[Source records]
# # # #
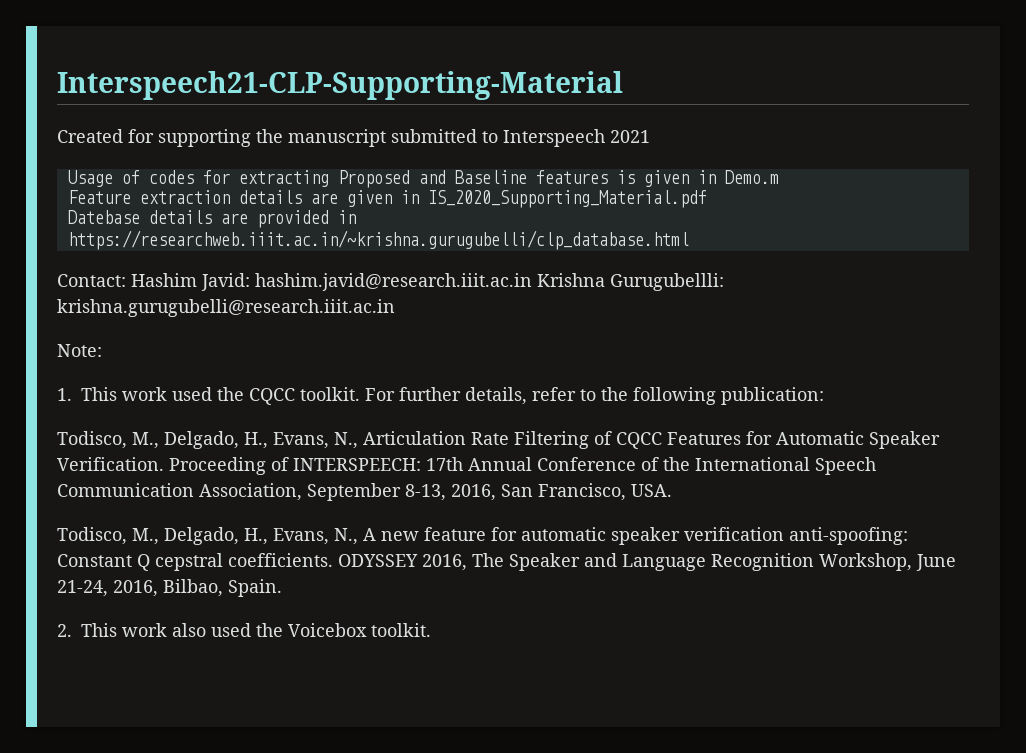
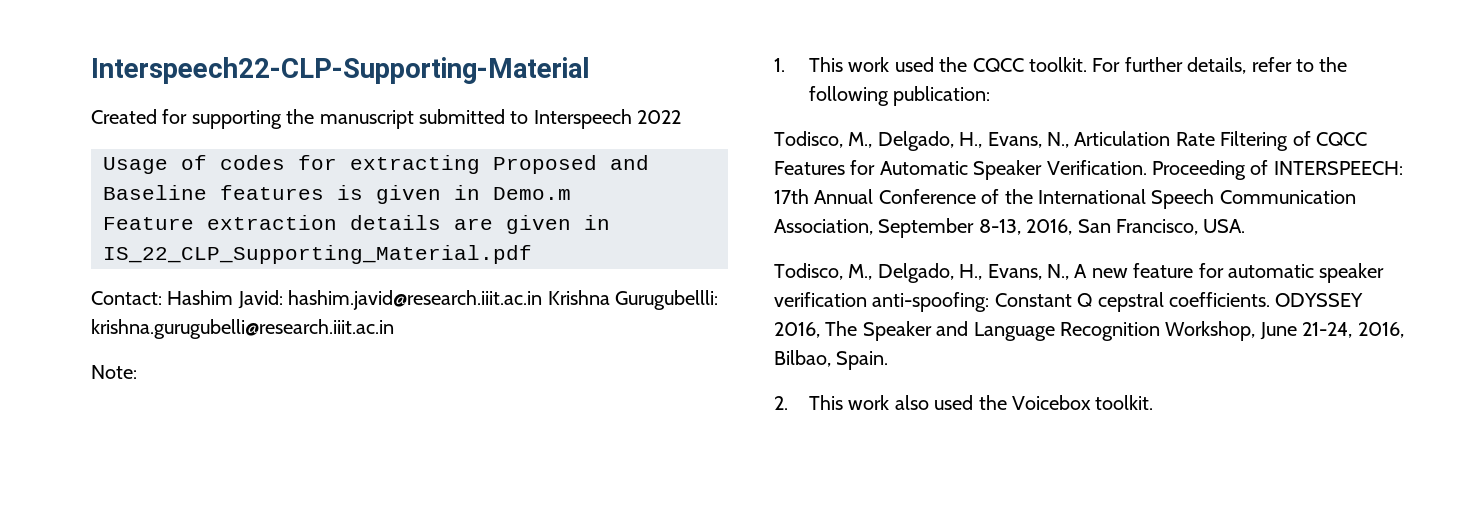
- Interspeech21-CLP-Supporting-Material
+ Interspeech22-CLP-Supporting-Material
- Created for supporting the manuscript submitted to Interspeech 2021
+ Created for supporting the manuscript submitted to Interspeech 2022
- Feature extraction details are given in IS_2020_Supporting_Material.pdf
- Datebase details are provided in https://researchweb.iiit.ac.in/~krishna.gurugubelli/clp_database.html
+ Feature extraction details are given in IS_22_CLP_Supporting_Material.pdf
# # # #
Among the records, find every line holding the word "submitted" and copy it.

== RESPONSE ==
- Created for supporting the manuscript submitted to Interspeech 2021
+ Created for supporting the manuscript submitted to Interspeech 2022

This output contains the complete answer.